» **Problem description**
Take the data below and copy exactly the lines starting at the one with "NR Slot length" and finishing at the one with "200 | 2 | 2", both included.

══ Data for review

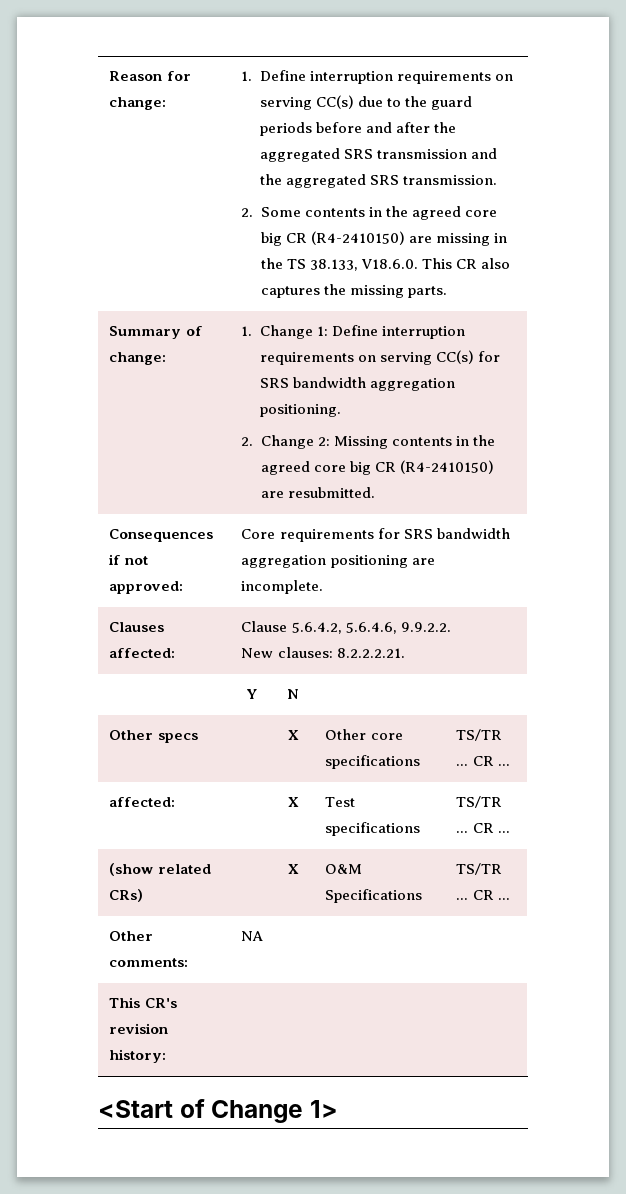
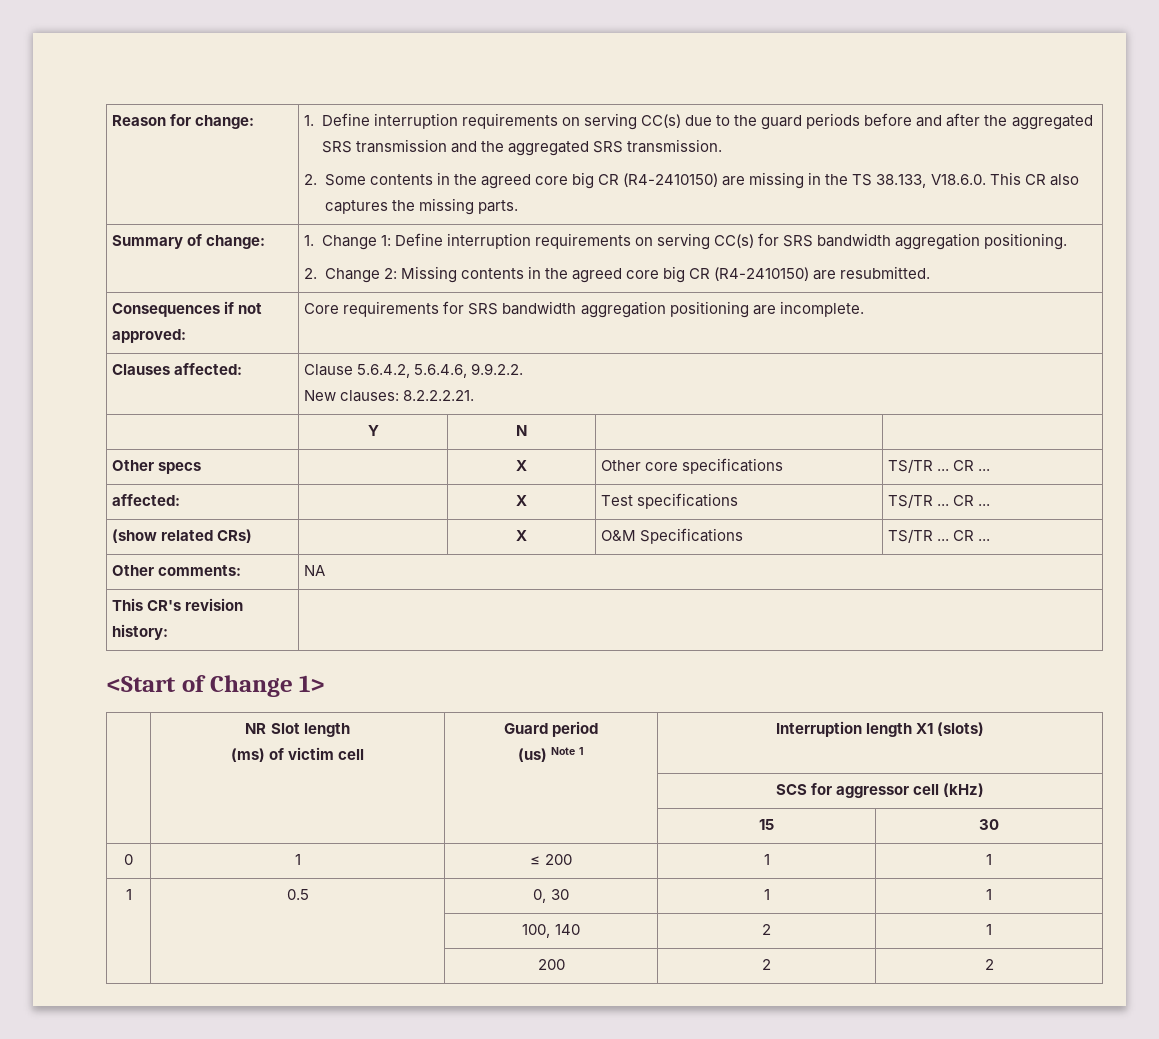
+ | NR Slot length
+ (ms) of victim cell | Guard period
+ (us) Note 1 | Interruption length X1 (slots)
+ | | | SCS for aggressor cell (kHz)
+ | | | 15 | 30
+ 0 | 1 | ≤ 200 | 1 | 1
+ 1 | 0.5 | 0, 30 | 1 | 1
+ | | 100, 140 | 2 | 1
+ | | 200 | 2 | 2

════
══ Data for review

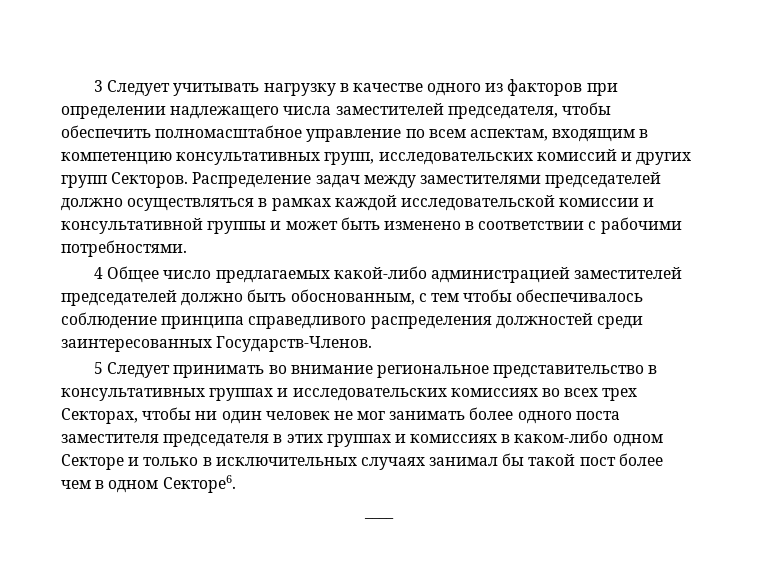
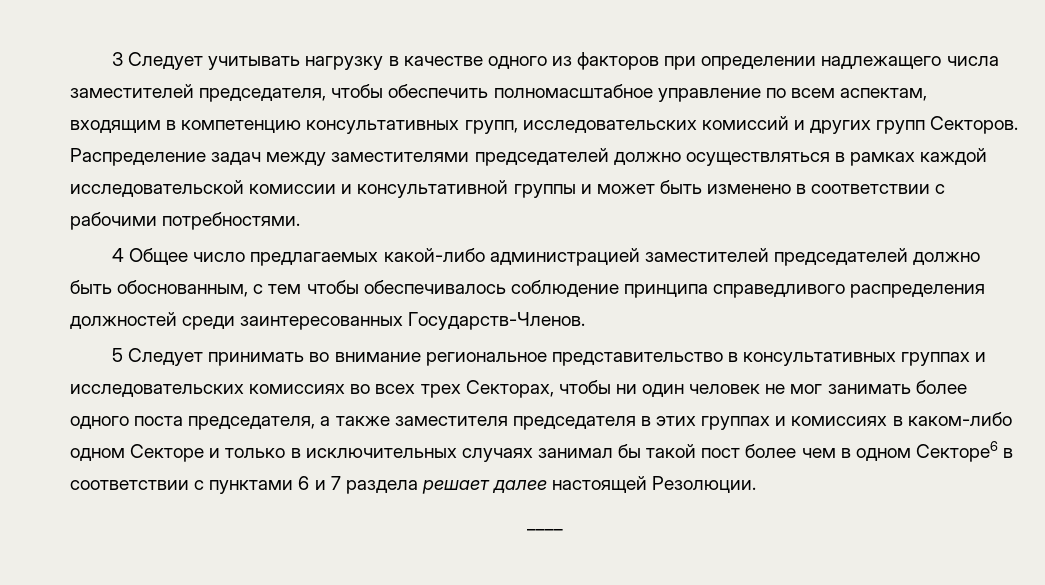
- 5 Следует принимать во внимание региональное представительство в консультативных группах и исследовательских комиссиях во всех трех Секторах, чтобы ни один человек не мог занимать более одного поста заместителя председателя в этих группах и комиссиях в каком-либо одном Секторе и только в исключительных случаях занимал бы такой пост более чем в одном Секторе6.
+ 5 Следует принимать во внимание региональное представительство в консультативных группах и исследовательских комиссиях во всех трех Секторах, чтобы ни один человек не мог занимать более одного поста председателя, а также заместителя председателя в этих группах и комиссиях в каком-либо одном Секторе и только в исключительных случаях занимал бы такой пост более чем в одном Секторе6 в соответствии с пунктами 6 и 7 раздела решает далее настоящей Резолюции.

════

» **Response for this exercise**
+ | NR Slot length
+ (ms) of victim cell | Guard period
+ (us) Note 1 | Interruption length X1 (slots)
+ | | | SCS for aggressor cell (kHz)
+ | | | 15 | 30
+ 0 | 1 | ≤ 200 | 1 | 1
+ 1 | 0.5 | 0, 30 | 1 | 1
+ | | 100, 140 | 2 | 1
+ | | 200 | 2 | 2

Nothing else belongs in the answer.